Раздался дикий крик, потом звук удара тела о булыжную мостовую, и все стихло.
Соколов повернулся к матросам:
— Революционеры хреновы, ублюдки ленинские, у меня демократия: выбирайте, куда прыгать будете? В окно или на лестницу? — И, отвешивая кулаками и ногами пинки, выкинул из квартиры сухопутных матросов.
Рошковский, продолжая сидеть за шахматным столиком, с интеллигентским любопытством наблюдал за батальной сценой.
Соколов сказал:
— Витя, сходи завтра к бюрократам в правительственную канцелярию, выясни, почему они не дают ответа на твое прошение.
Рошковский, отложив дела, утром направился в канцелярию. Спросил:
— Когда разрешение будет готово?
Чиновники правительства народ самый ужасный.

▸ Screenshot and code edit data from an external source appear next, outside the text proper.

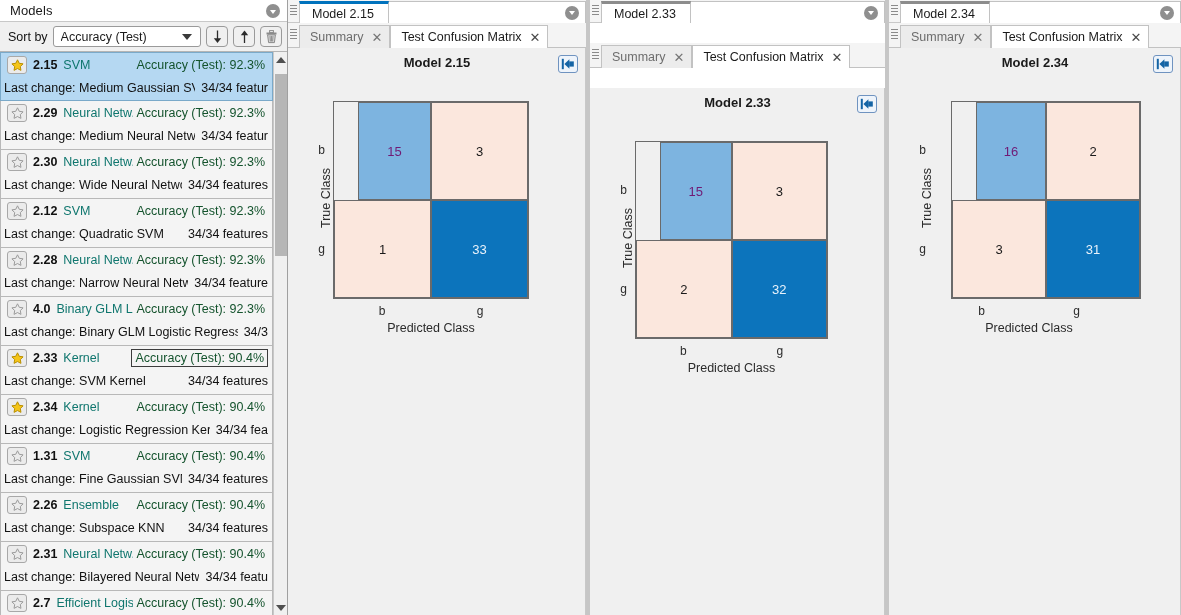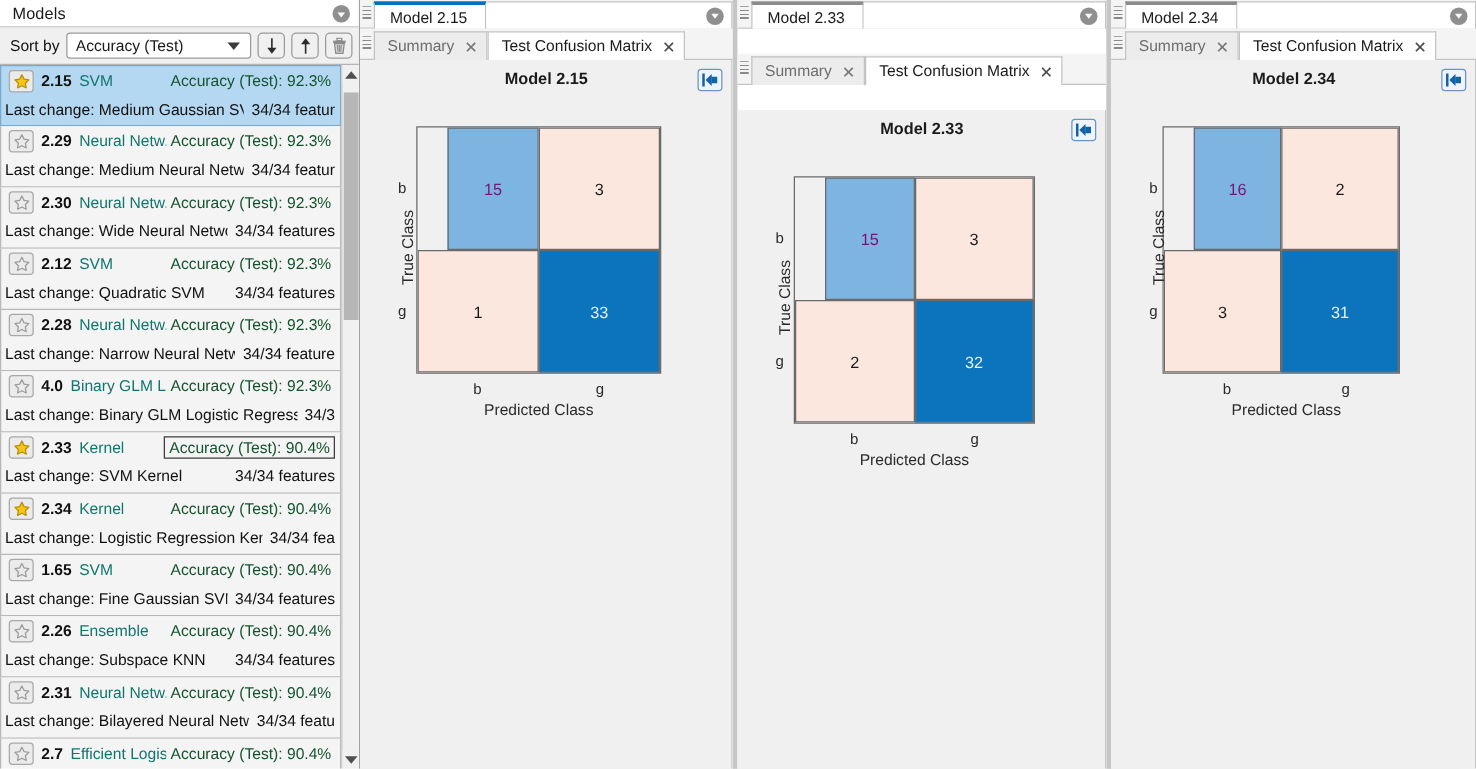--- a/index.html
+++ b/index.html
@@ -685,7 +685,7 @@
           </div>
           <div class="chart">
             <div class="chart-title">Model 2.34</div>
-            <div class="cm-grid" style="left:41px;top:53px;width:190px;height:198px;">
+            <div class="cm-grid" style="left:62px;top:53px;width:190px;height:198px;">
               <div class="cm-cell tp">16</div>
               <div class="cm-cell off">2</div>
               <div class="cm-cell off">3</div>

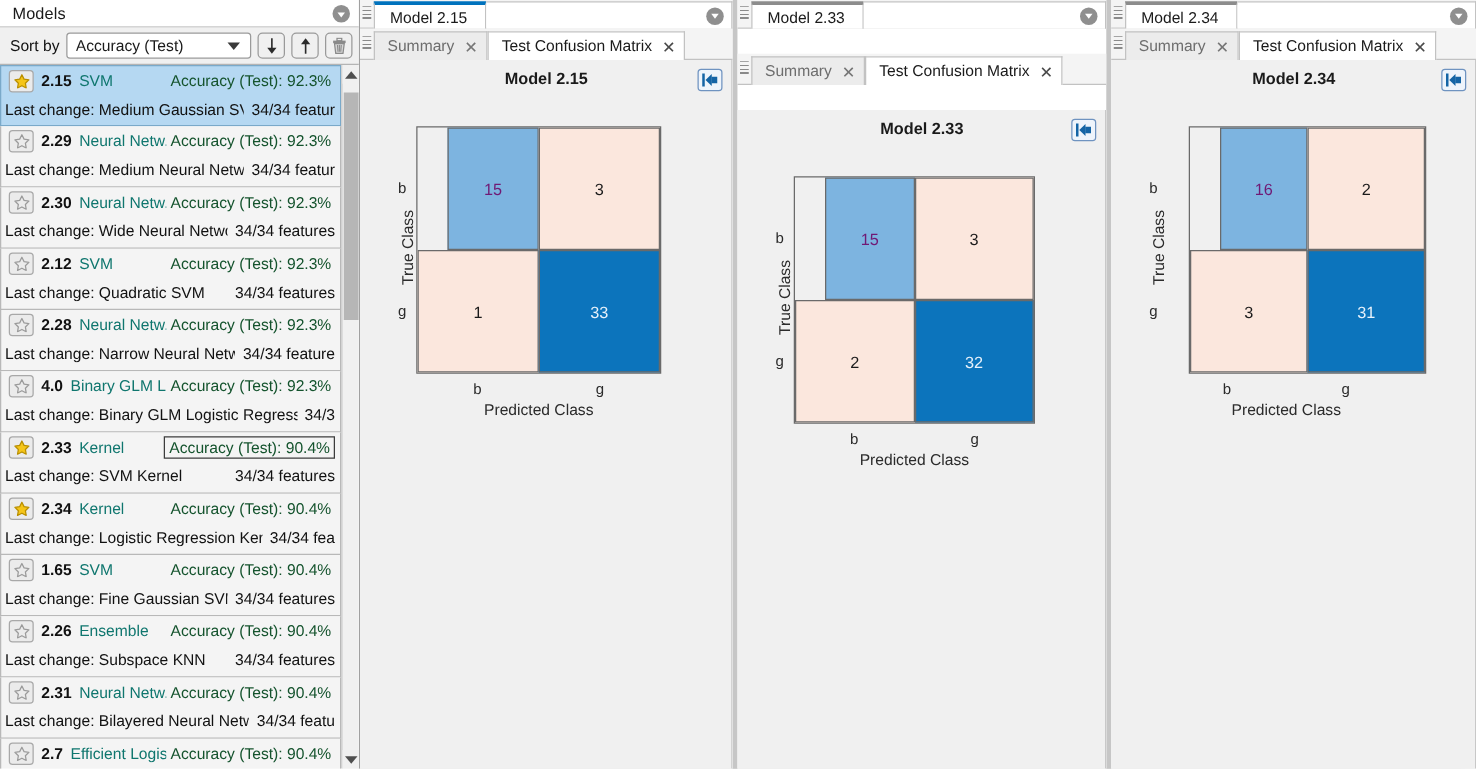--- a/index.html
+++ b/index.html
@@ -478,7 +478,7 @@
                   <polygon points="6.5,0.8 8.25,4.3 12.1,4.85 9.3,7.55 9.96,11.35 6.5,9.55 3.04,11.35 3.7,7.55 0.9,4.85 4.75,4.3" fill="none" stroke="#9b9b9b" stroke-width="1" stroke-linejoin="round"></polygon>
                 </svg>
               </span>
-              <span class="mc-num">1.65</span>
+              <span class="mc-num">1.31</span>
               <span class="mc-type">SVM</span>
               <span class="mc-acc">Accuracy (Test): 90.4%</span>
             </div>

С равнодушным презрением отвечали:
— Подождете, без вас работой завалены.
Соколов, узнав о невежливом приеме, обещал:
— Пойду в канцелярию и всем этим козлобородым уши поотрываю!
Можно не сомневаться, что сию угрозу граф привел бы в действие. Как вдруг однажды появился посыльный. Он дал Рошковскому расписаться в замусоленной книге и вручил конверт с сургучной печатью.
Соколов молча и с любопытством наблюдал, как его приятель сломал коричневую печать, вынул из пакета несколько бумажек, кислым голосом протянул:
— Во-от, разреше-ние… И просьба зайти в следующую среду в канцелярию с фото для оформления удостоверения личности, разрешения поселиться в одном доме с бывшим царем и его семьей и получения лимита на поезд.
Соколов хлопнул приятеля по плечу и счастливым голосом произнес:
— Прекрасно! Оформляй все, что необходимо. Я готов уехать хоть сей миг. И не дуйся на меня, ведь не своей радости ищу, а выполняю долг. Понимаешь — долг! Каждый из нас связан в этой жизни долгом, и тот, кто пренебрегает им, идет против Создателя.
Рошковский сделал все, как того требовало дело, и на сердце у него было тяжело. Он размышлял: «А если узнают, что это не я, а сам Соколов путешествует по чужим документам? Что тогда будет со мной?»